The 2023 World Baseball Classic (WBC) championship game, also commonly known as 2023 WBC Final Game was the final game of the 2023 World Baseball Classic, the fifth edition of the World Baseball Classic, a men's international baseball tournament sanctioned by the World Baseball Softball Confederation (WBSC) in partnership with World Baseball Classic Inc. (WBCI). The game was played on March 21, 2023, at LoanDepot Park in Miami, Florida, United States, between hosts and defending champion United States and two-time champion Japan. Japan won 3–2 to earn a record-extending third World Baseball Classic title. Shohei Ohtani won the most valuable player award.

Unlike in 2009, 2013 and 2017, the 2023 U.S. lineup attracted distinguished players, which some commentators claimed contributed to generating excitement for the final. The U.S. general manager Tony Reagins credited Mike Trout, a three-time major league MVP, for committing to the team early (in July 2022) which made it easier to convince others to join.

The championship game was one of the most watched games in baseball history with the game attracting an average television viewership of 5.2 million people in the U.S. and a reported 62 million television viewers in Japan representing a total of 42.4% of households in the country despite the game taking place at 8 am JST. The game was widely praised as an instant classic, with the ending duel between team captains and Los Angeles Angels teammates Mike Trout and Shohei Ohtani being considered as one of the greatest moments in the history of the sport.

==Road to the championship game==

The United States was the victor of the previous edition of the WBC, in 2017 defeating Japan in the semi-final round. Japan won the 2006 and 2009 editions of the WBC.

In 2023, Japan won all four games in Pool B, which it hosted at the Tokyo Dome. They then defeated Italy in the quarterfinals. Japan defeated Mexico in the semifinals to advance to the championship.

The United States went 3–1 in Pool C, advancing as the pool's runner-up behind Mexico, who they lost to in an upset 11–5 result. The United States defeated Venezuela in the quarterfinals and Cuba in the semifinals.

Note: In all results below, the score of the finalist is given first (H: home; A: away).

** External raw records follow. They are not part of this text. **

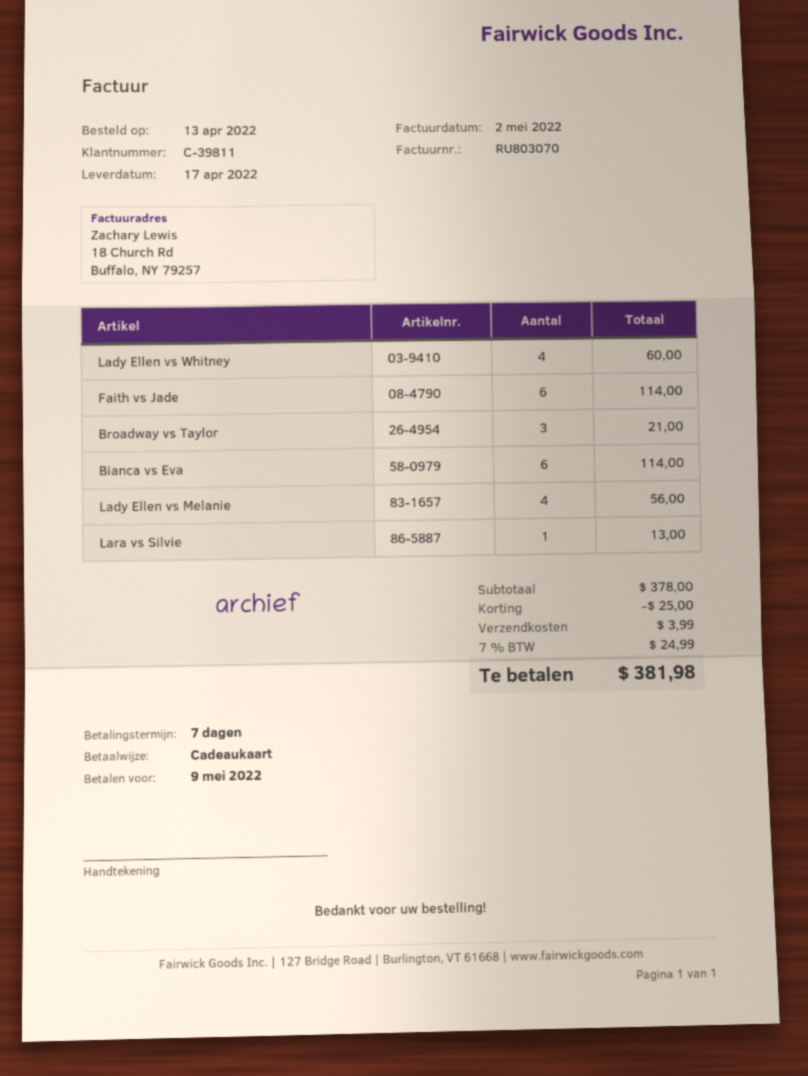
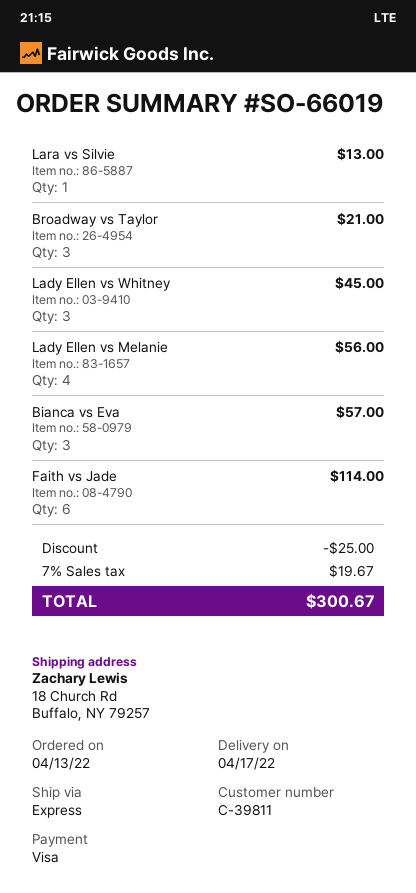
payment method: gift card -> Visa
Lady Ellen vs Whitney: 4 for 60.00 -> 3 for 45.00
Bianca vs Eva: 6 for 114.00 -> 3 for 57.00
shipping: 3.99 -> none
tax: 7% = 24.99 -> 7% = 19.67
total: 381.98 -> 300.67

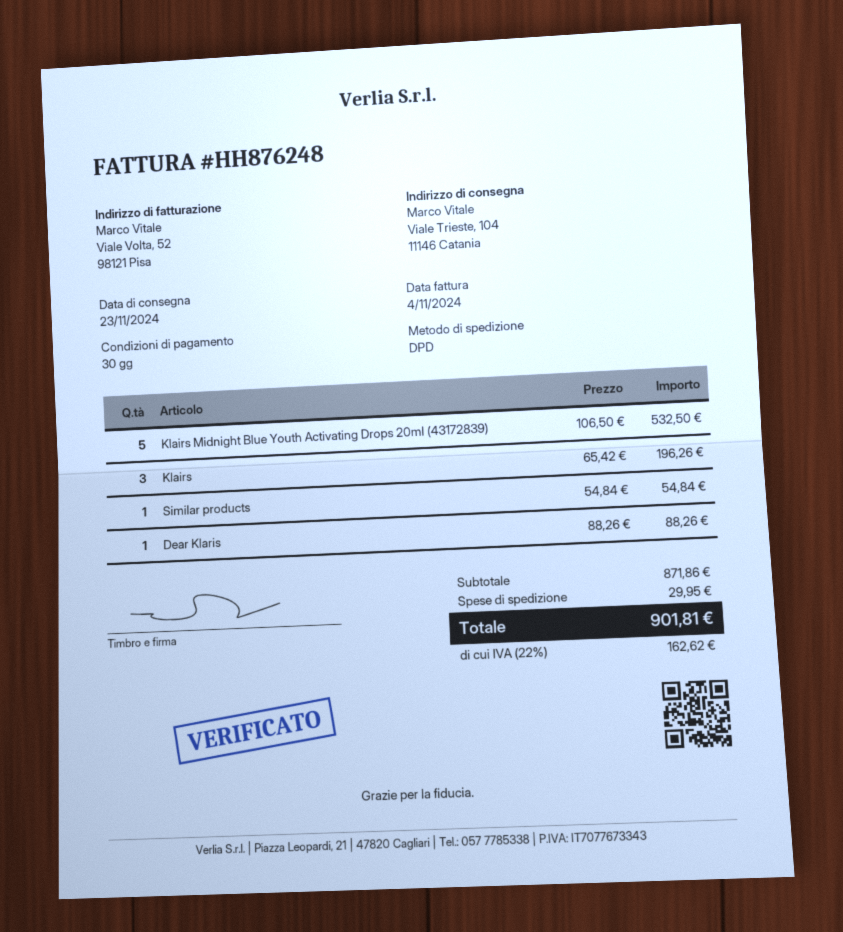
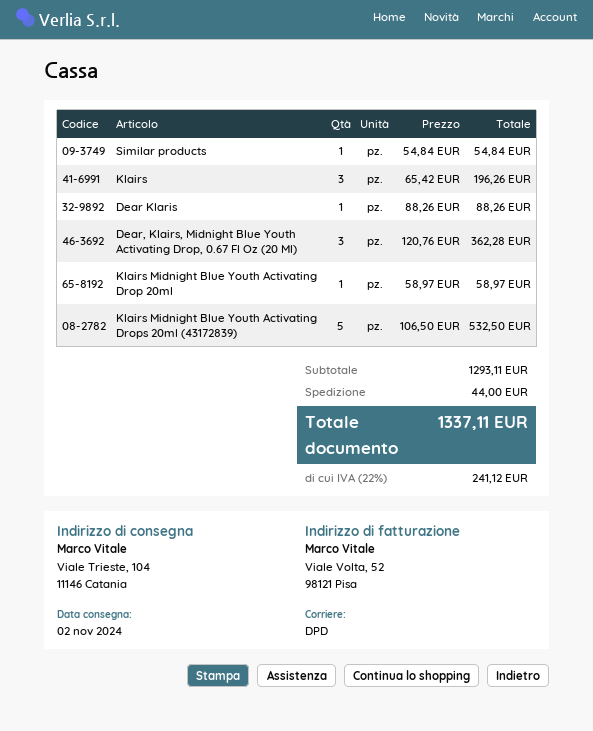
delivery date: 2024-11-23 -> 2024-11-02
Dear, Klairs, Midnight Blue Youth Activating Drop, 0.67 Fl Oz (20 Ml): none -> 3 x 120.76 = 362.28
Klairs Midnight Blue Youth Activating Drop 20ml: none -> 1 x 58.97 = 58.97
subtotal: 871.86 -> 1293.11
shipping: 29.95 -> 44.00
tax: 22% = 162.62 -> 22% = 241.12
total: 901.81 -> 1337.11

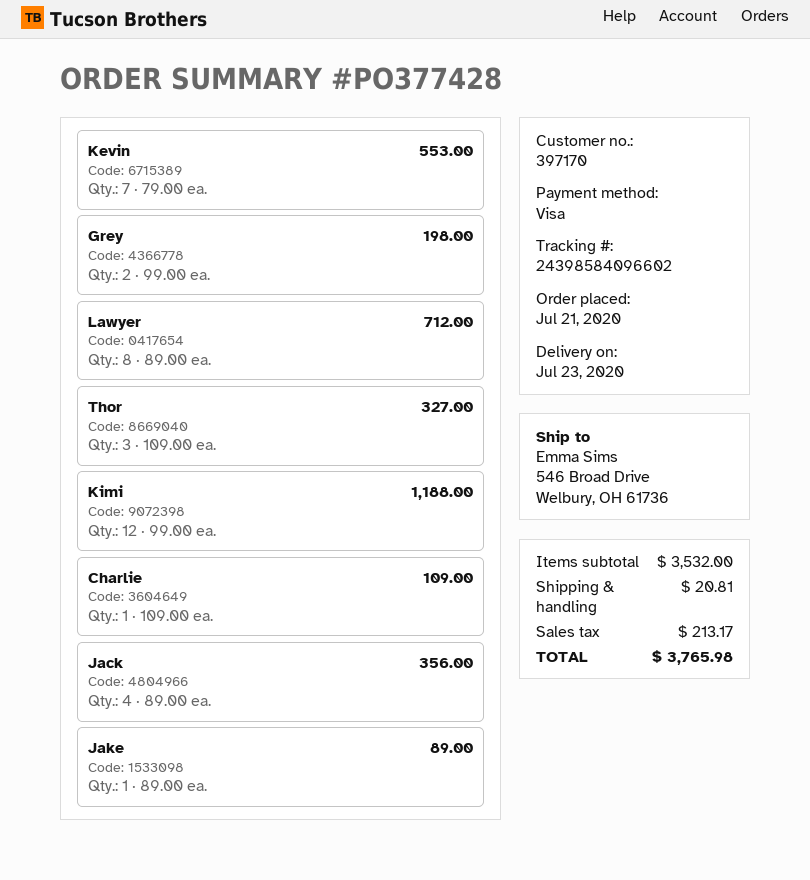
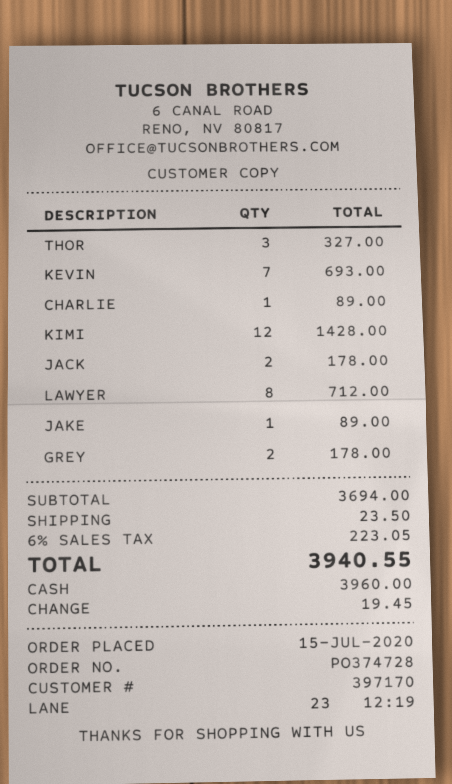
order number: PO377428 -> PO374728
order date: 2020-07-21 -> 2020-07-15
payment method: Visa -> cash
Kevin: 7 for 553.00 -> 7 for 693.00
Grey: 2 for 198.00 -> 2 for 178.00
Kimi: 12 for 1188.00 -> 12 for 1428.00
Charlie: 1 for 109.00 -> 1 for 89.00
Jack: 4 for 356.00 -> 2 for 178.00
subtotal: 3532.00 -> 3694.00
shipping: 20.81 -> 23.50
tax: 213.17 -> 223.05
total: 3765.98 -> 3940.55

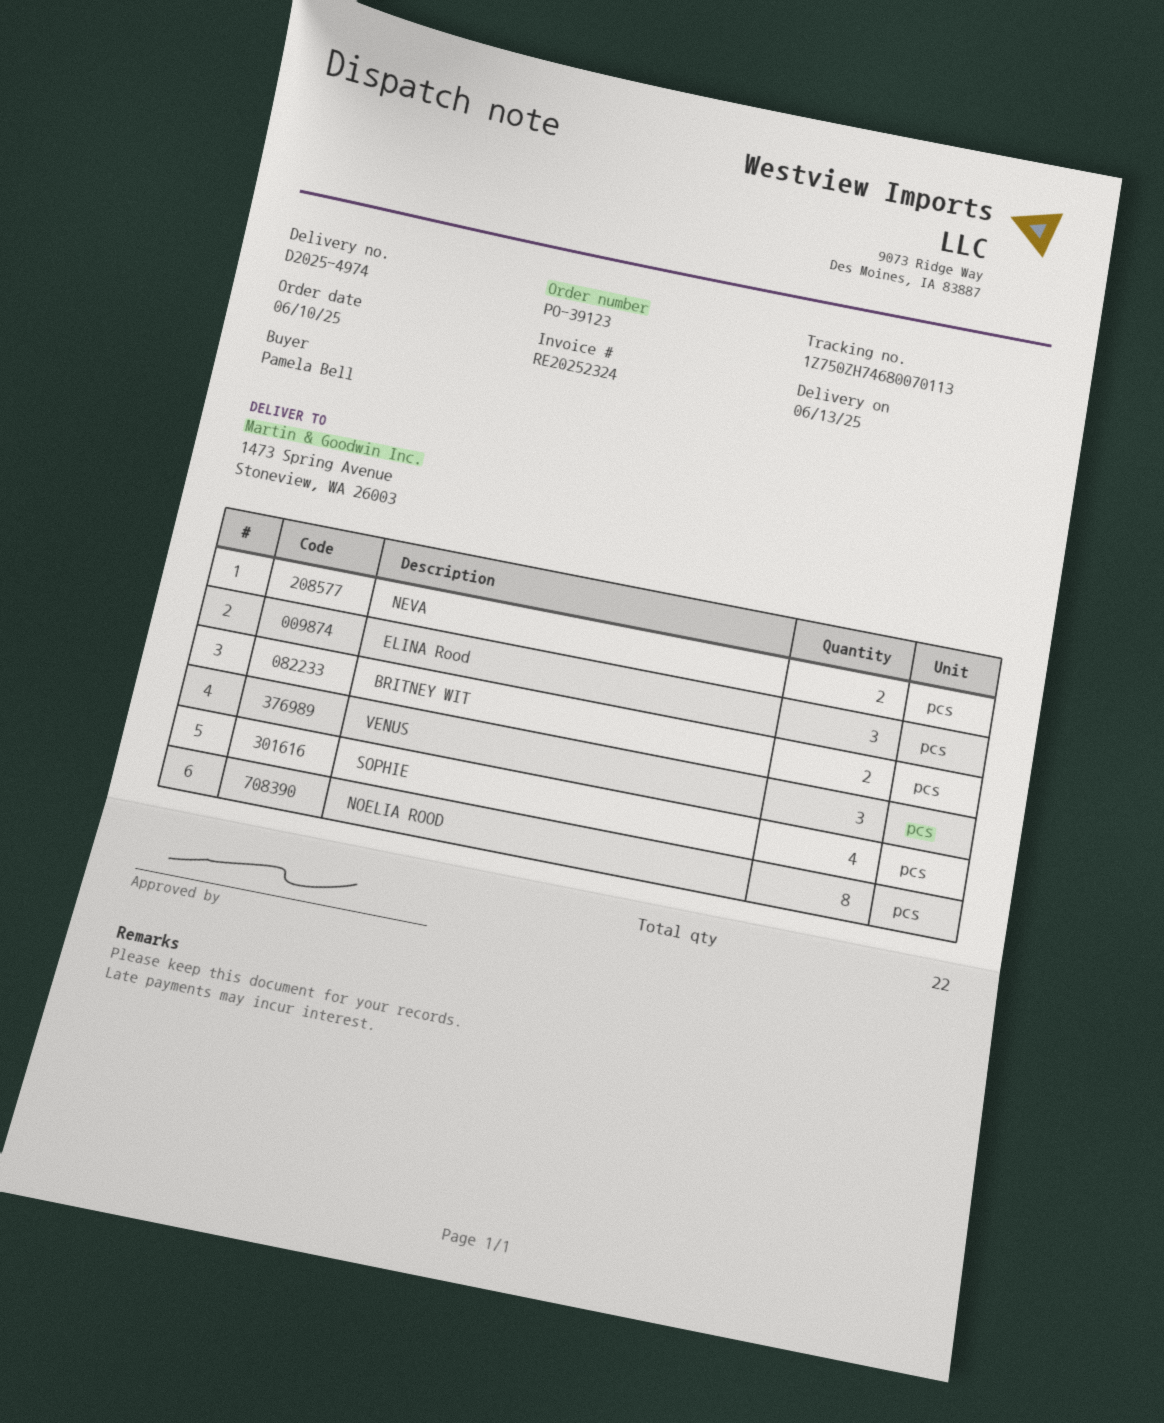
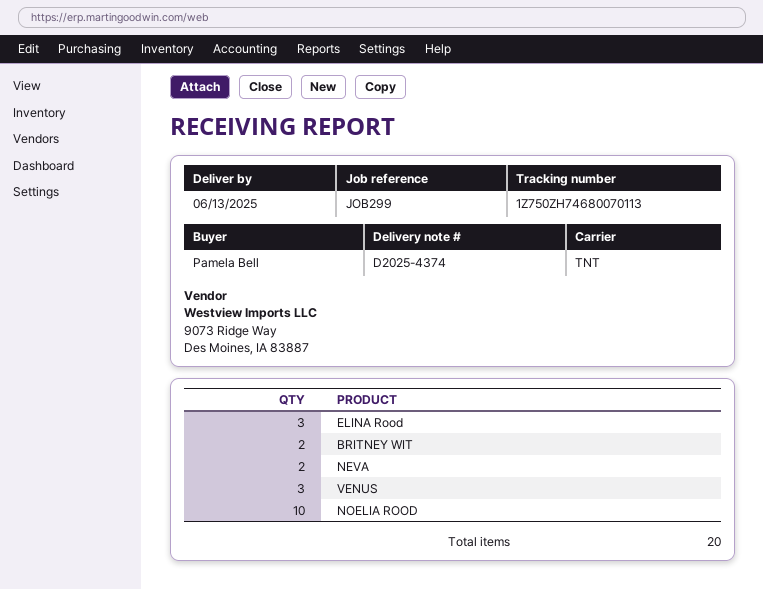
delivery note number: D2025-4974 -> D2025-4374
SOPHIE: 4 -> none
NOELIA ROOD: 8 -> 10
total quantity: 22 -> 20

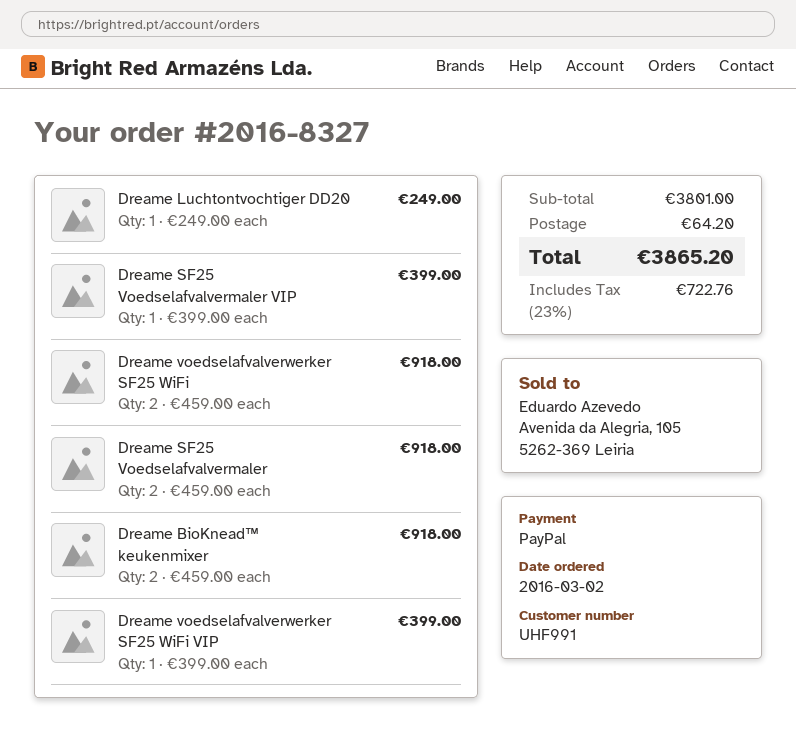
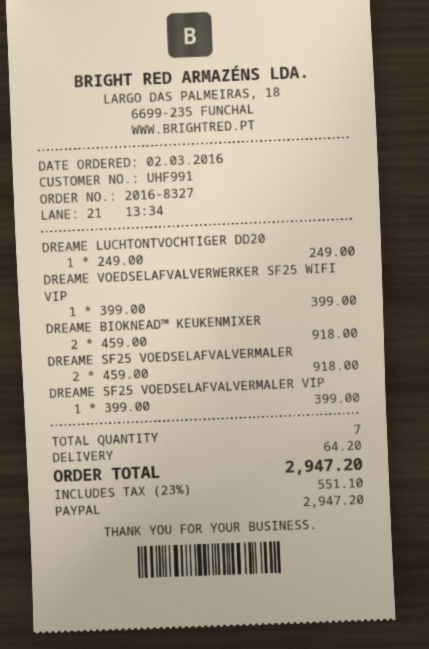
Dreame voedselafvalverwerker SF25 WiFi: 2 x 459.00 = 918.00 -> none
tax: 23% = 722.76 -> 23% = 551.10
total: 3865.20 -> 2947.20

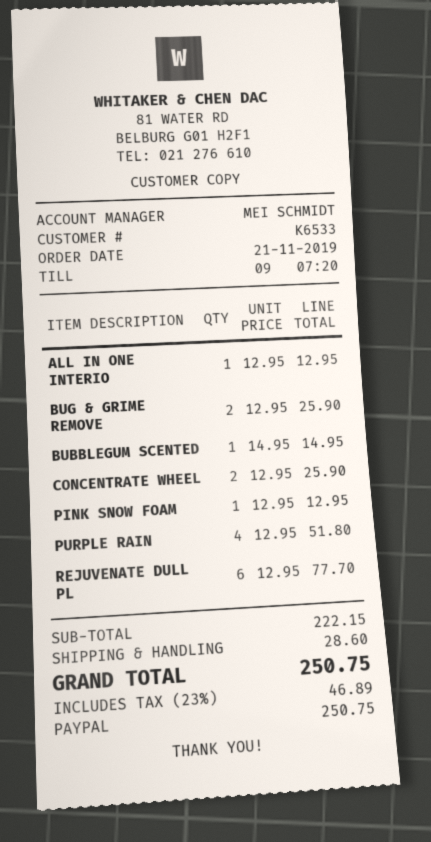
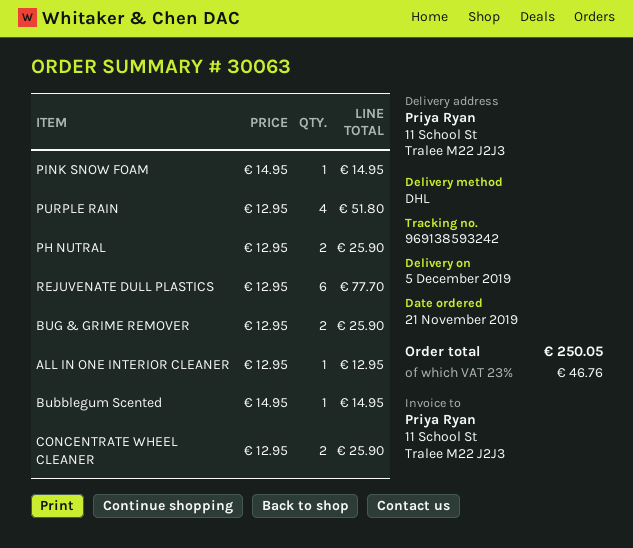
PINK SNOW FOAM: 1 x 12.95 = 12.95 -> 1 x 14.95 = 14.95
PH NUTRAL: none -> 2 x 12.95 = 25.90
shipping: 28.60 -> none
tax: 23% = 46.89 -> 23% = 46.76
total: 250.75 -> 250.05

| United States |  | Round | Japan |  |
|---|---|---|---|---|
| Opponent | Result | Group stage | Opponent | Result |
| Great Britain | 6–2 (H) | Match 1 | China | 8–1 (H) |
| Mexico | 5–11 (H) | Match 2 | South Korea | 13–4 (H) |
| Canada | 12–1 (7) (H) | Match 3 | Czech Republic | 10–2 (H) |
| Colombia | 3–2 (A) | Match 4 | Australia | 7–1 (A) |
| Pool C runners-up Source: MLB Rules for classification: Tiebreakers (H) Hosts Notes: 1 2 Mexico defeated USA, 11–5; 1 2 Great Britain defeated Colombia, 7–5; |  | Final standings | Pool B winners Source: MLB Rules for classification: Tiebreakers (H) Hosts |  |
| Pos | Teamv; t; e; | Pld | W | L | RF | RA | PCT | GB | Qualification |
| 1 | Mexico | 4 | 3 | 1 | 27 | 14 | .750 | — | Advance to quarterfinals Qualification for 2026 World Baseball Classic |
| 2 | United States (H) | 4 | 3 | 1 | 26 | 16 | .750 | — |
| 3 | Canada | 4 | 2 | 2 | 27 | 30 | .500 | 1 | Qualification for 2026 World Baseball Classic |
| 4 | Great Britain | 4 | 1 | 3 | 18 | 31 | .250 | 2 |
| 5 | Colombia | 4 | 1 | 3 | 12 | 19 | .250 | 2 |  |
| Pos | Teamv; t; e; | Pld | W | L | RF | RA | PCT | GB | Qualification |
| 1 | Japan (H) | 4 | 4 | 0 | 38 | 8 | 1.000 | — | Advance to quarterfinals Qualification for 2026 World Baseball Classic |
| 2 | Australia | 4 | 3 | 1 | 29 | 19 | .750 | 1 |
| 3 | South Korea | 4 | 2 | 2 | 40 | 26 | .500 | 2 | Qualification for 2026 World Baseball Classic |
| 4 | Czech Republic | 4 | 1 | 3 | 16 | 30 | .250 | 3 |
| 5 | China | 4 | 0 | 4 | 10 | 50 | .000 | 4 |  |
| Opponent | Result | Knockout stage | Opponent | Result |
| Venezuela | 9–7 (A) | Quarterfinals | Italy | 9–3 (H) |
| Cuba | 14–2 (H) | Semifinals | Mexico | 6–5 (H) |

==Game==

===Summary===
The starting pitchers for the championship game were Shōta Imanaga for Japan and Merrill Kelly for the United States. Trea Turner hit a solo home run for the United States off of Imanaga in the top of the second inning. Turner tied Lee Seung-yuop (South Korea) in the 2006 tournament for the most home-runs in a single WBC tournament. Munetaka Murakami tied the game with a solo home run off of Kelly in the bottom of the second inning. Japan continued the inning by loading the bases with singles from Kazuma Okamoto and Sosuke Genda and a walk to Yuhei Nakamura. After Aaron Loup relieved Kelly for the United States, Lars Nootbaar hit a RBI ground out. In the bottom of the fourth inning, Kazuma Okamoto hit a solo home run for Japan off of Kyle Freeland to give Japan its final run.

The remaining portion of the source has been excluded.